From the line containing "- >>Additional ULI" to the very last line of the data below, transcribe everything exactly and nothing more.
------
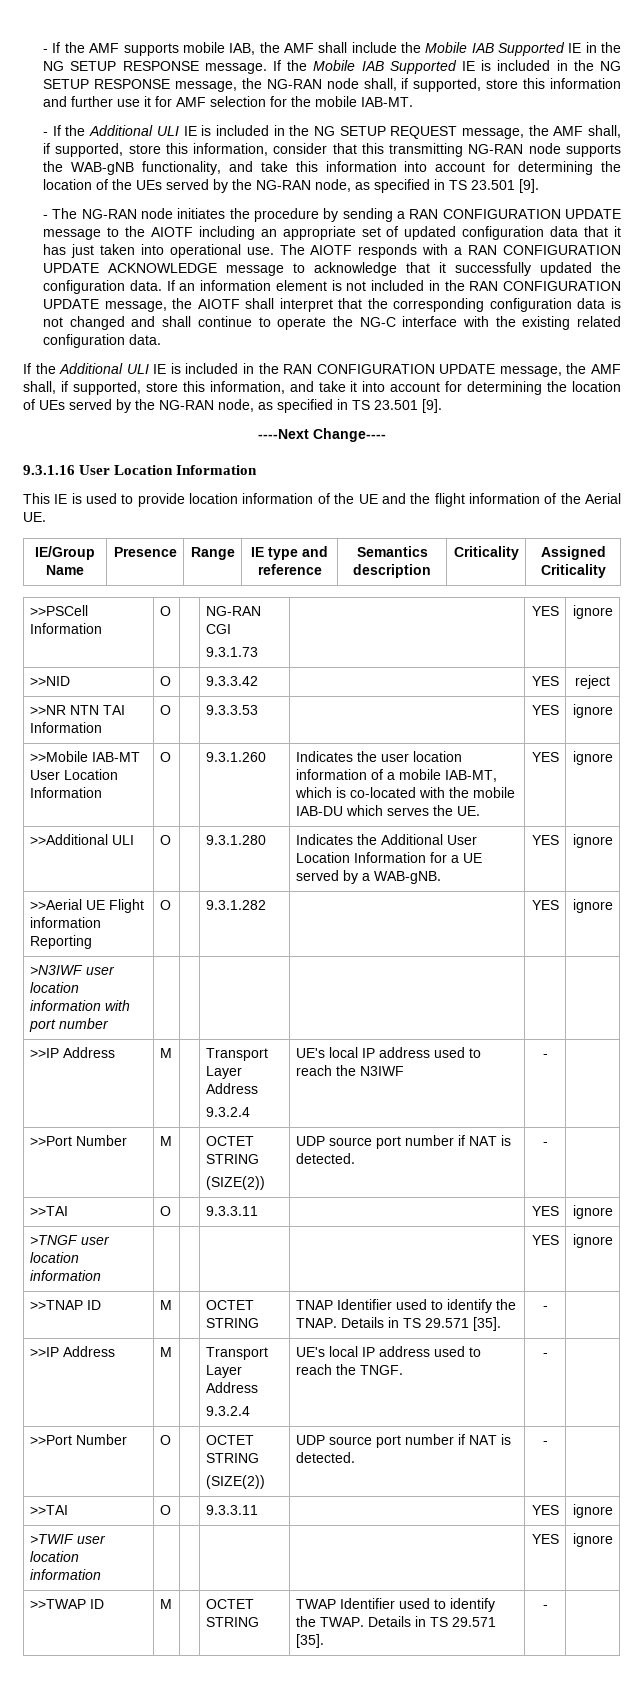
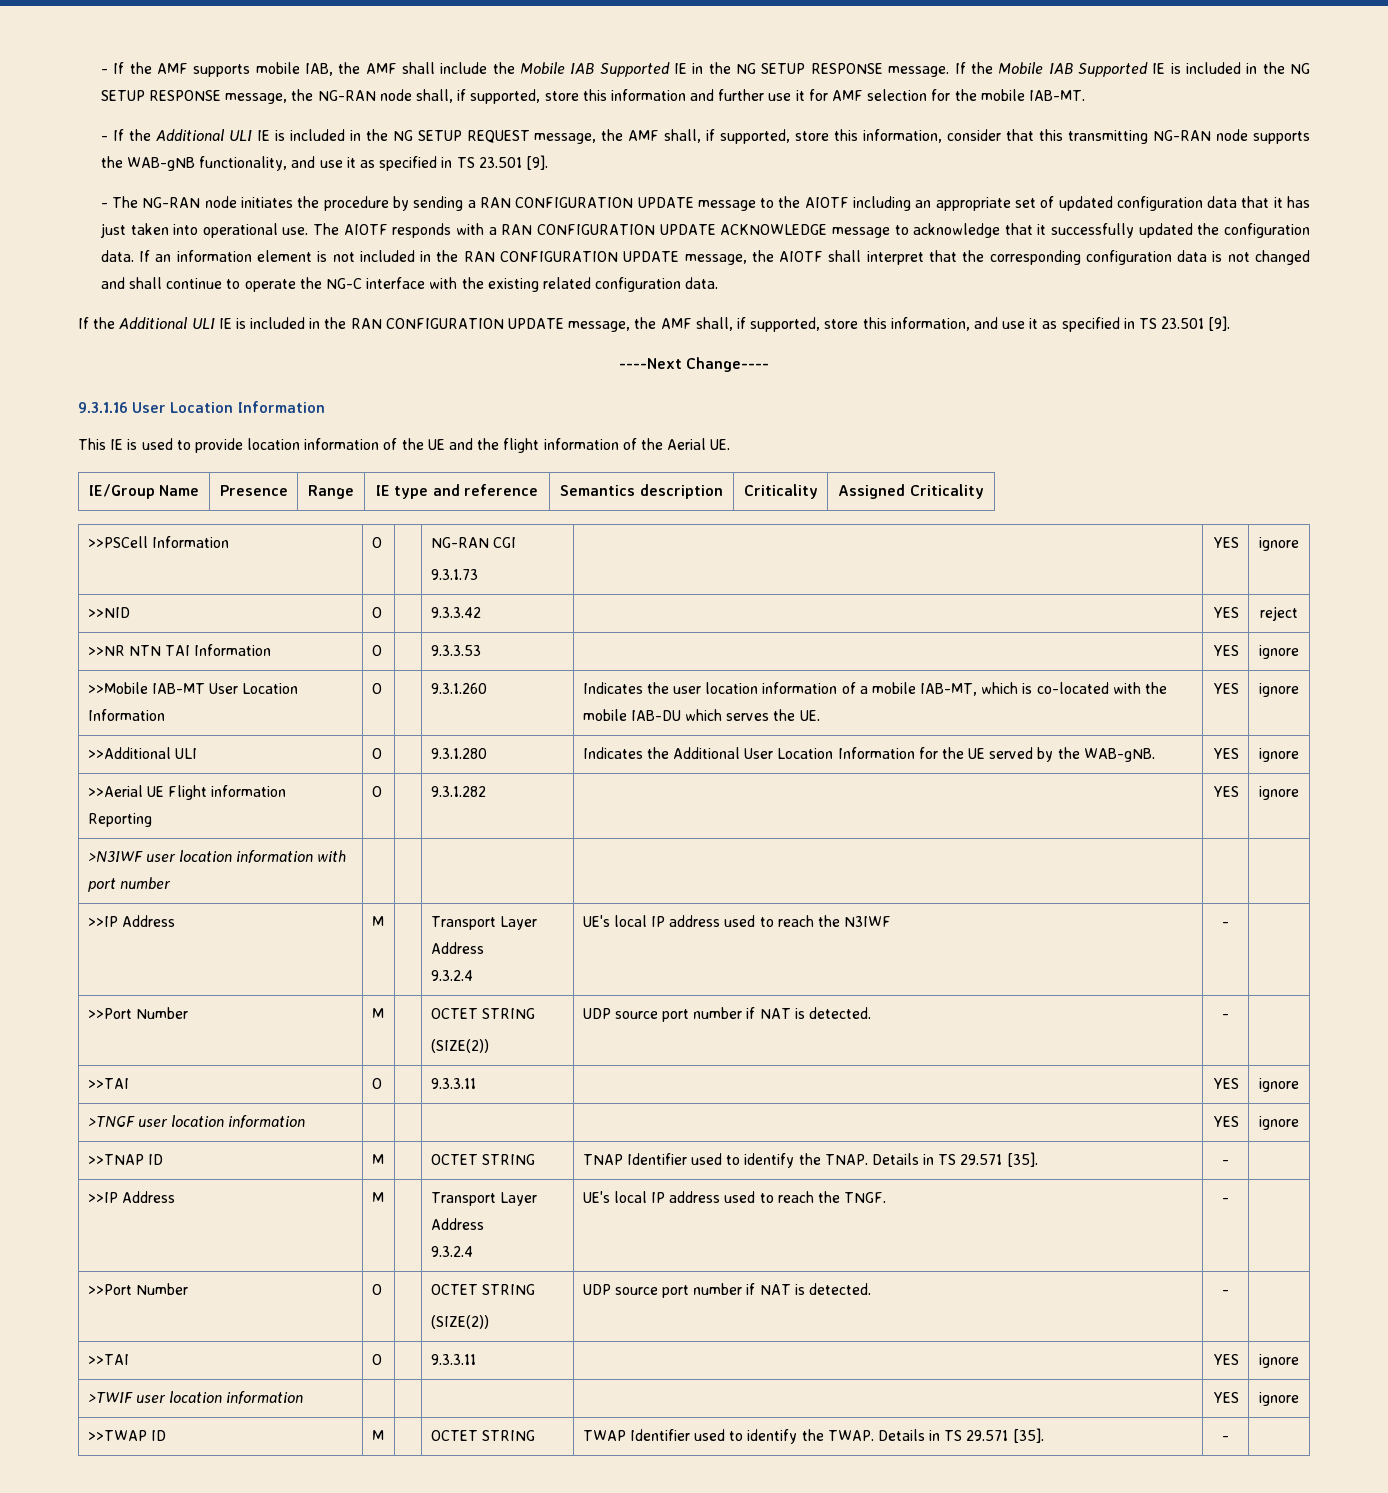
- - If the Additional ULI IE is included in the NG SETUP REQUEST message, the AMF shall, if supported, store this information, consider that this transmitting NG-RAN node supports the WAB-gNB functionality, and take this information into account for determining the location of the UEs served by the NG-RAN node, as specified in TS 23.501 [9].
+ - If the Additional ULI IE is included in the NG SETUP REQUEST message, the AMF shall, if supported, store this information, consider that this transmitting NG-RAN node supports the WAB-gNB functionality, and use it as specified in TS 23.501 [9].
- If the Additional ULI IE is included in the RAN CONFIGURATION UPDATE message, the AMF shall, if supported, store this information, and take it into account for determining the location of UEs served by the NG-RAN node, as specified in TS 23.501 [9].
+ If the Additional ULI IE is included in the RAN CONFIGURATION UPDATE message, the AMF shall, if supported, store this information, and use it as specified in TS 23.501 [9].
- >>Additional ULI | O | | 9.3.1.280 | Indicates the Additional User Location Information for a UE served by a WAB-gNB. | YES | ignore
+ >>Additional ULI | O | | 9.3.1.280 | Indicates the Additional User Location Information for the UE served by the WAB-gNB. | YES | ignore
------
*ANSWER TO THIS PROBLEM:*
- >>Additional ULI | O | | 9.3.1.280 | Indicates the Additional User Location Information for a UE served by a WAB-gNB. | YES | ignore
+ >>Additional ULI | O | | 9.3.1.280 | Indicates the Additional User Location Information for the UE served by the WAB-gNB. | YES | ignore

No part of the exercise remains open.